#### Task brief
Return all entries word for word, but drop any images.

#### Extracted material
------------
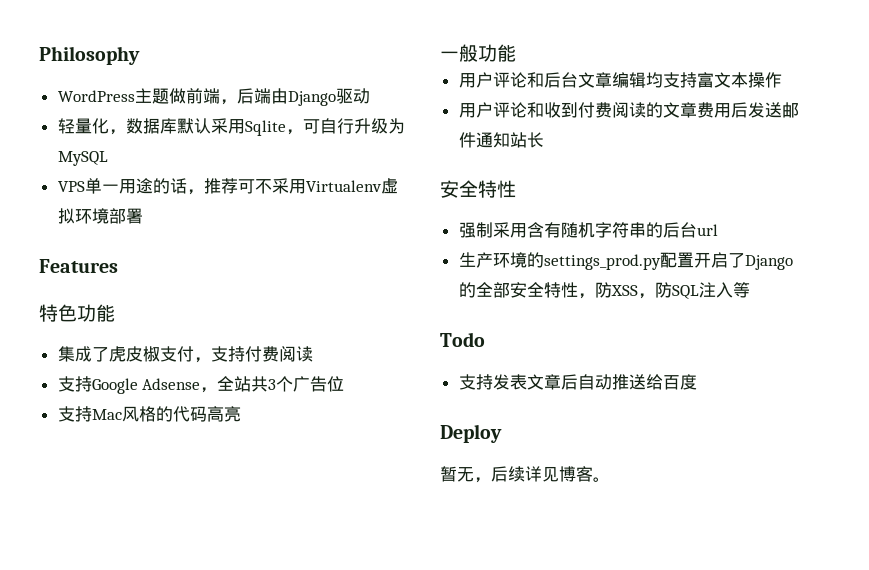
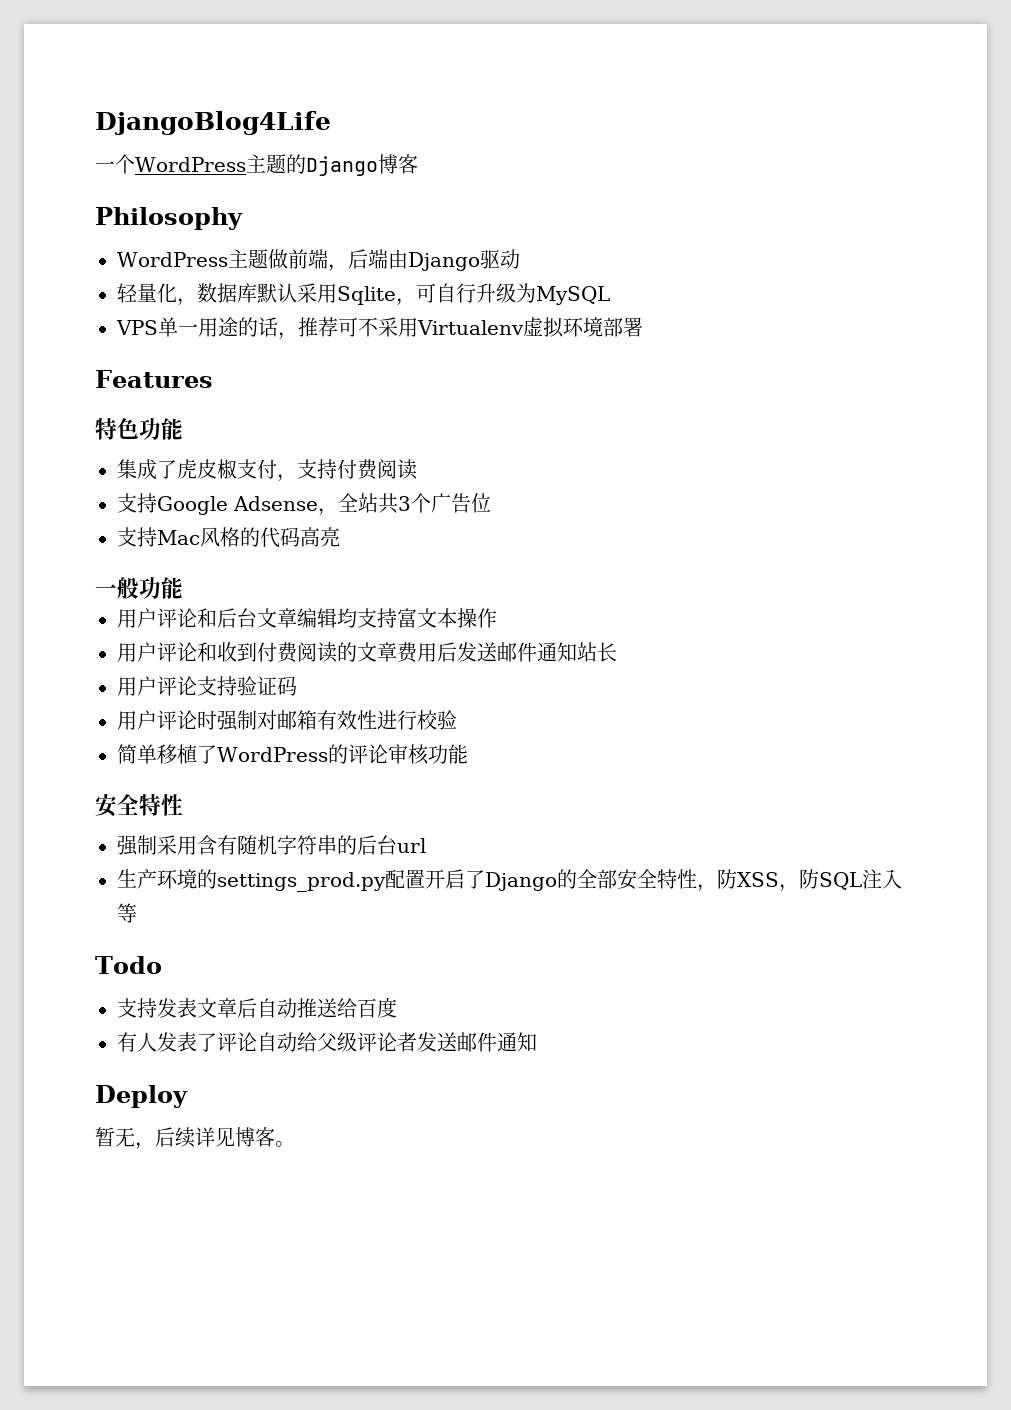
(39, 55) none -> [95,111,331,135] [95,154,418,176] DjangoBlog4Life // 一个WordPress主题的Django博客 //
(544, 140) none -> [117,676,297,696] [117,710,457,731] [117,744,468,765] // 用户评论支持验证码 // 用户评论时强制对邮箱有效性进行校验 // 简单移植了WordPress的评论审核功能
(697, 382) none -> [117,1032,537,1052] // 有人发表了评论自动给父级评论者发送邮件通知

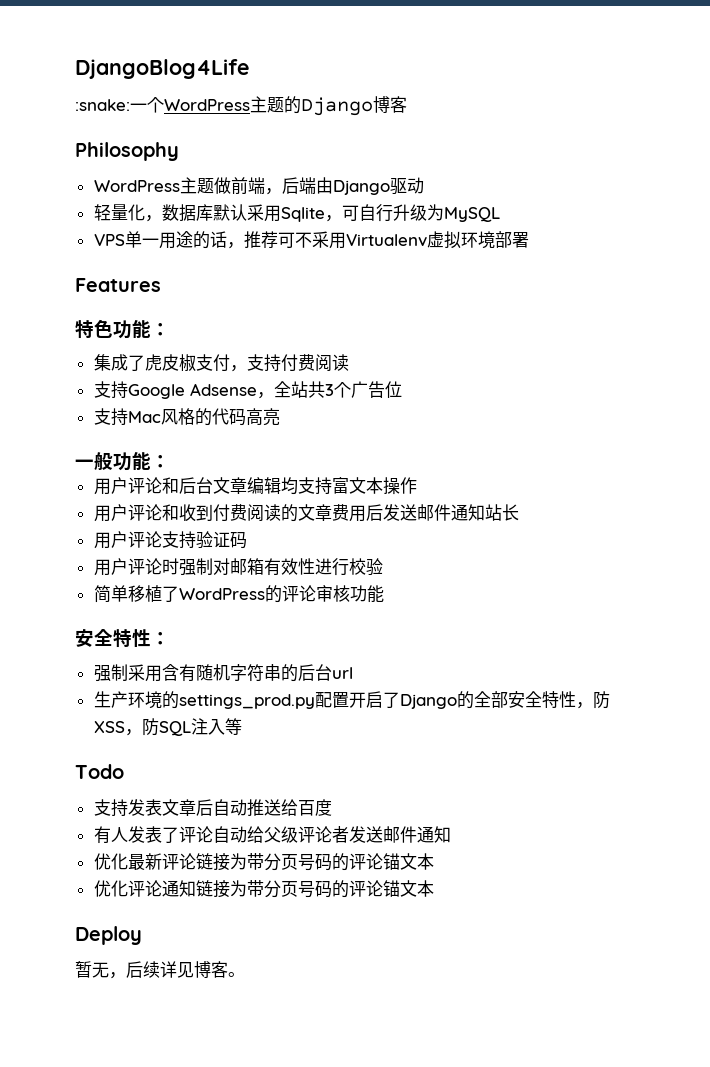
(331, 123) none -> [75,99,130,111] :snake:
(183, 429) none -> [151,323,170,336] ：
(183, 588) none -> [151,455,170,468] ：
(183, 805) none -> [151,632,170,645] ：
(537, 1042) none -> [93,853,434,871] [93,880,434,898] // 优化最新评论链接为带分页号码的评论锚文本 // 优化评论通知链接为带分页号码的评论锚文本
------------
#### Response
(39, 55) none -> [95,111,331,135] [95,154,418,176] DjangoBlog4Life // 一个WordPress主题的Django博客 //
(544, 140) none -> [117,676,297,696] [117,710,457,731] [117,744,468,765] // 用户评论支持验证码 // 用户评论时强制对邮箱有效性进行校验 // 简单移植了WordPress的评论审核功能
(697, 382) none -> [117,1032,537,1052] // 有人发表了评论自动给父级评论者发送邮件通知

(331, 123) none -> [75,99,130,111] :snake:
(183, 429) none -> [151,323,170,336] ：
(183, 588) none -> [151,455,170,468] ：
(183, 805) none -> [151,632,170,645] ：
(537, 1042) none -> [93,853,434,871] [93,880,434,898] // 优化最新评论链接为带分页号码的评论锚文本 // 优化评论通知链接为带分页号码的评论锚文本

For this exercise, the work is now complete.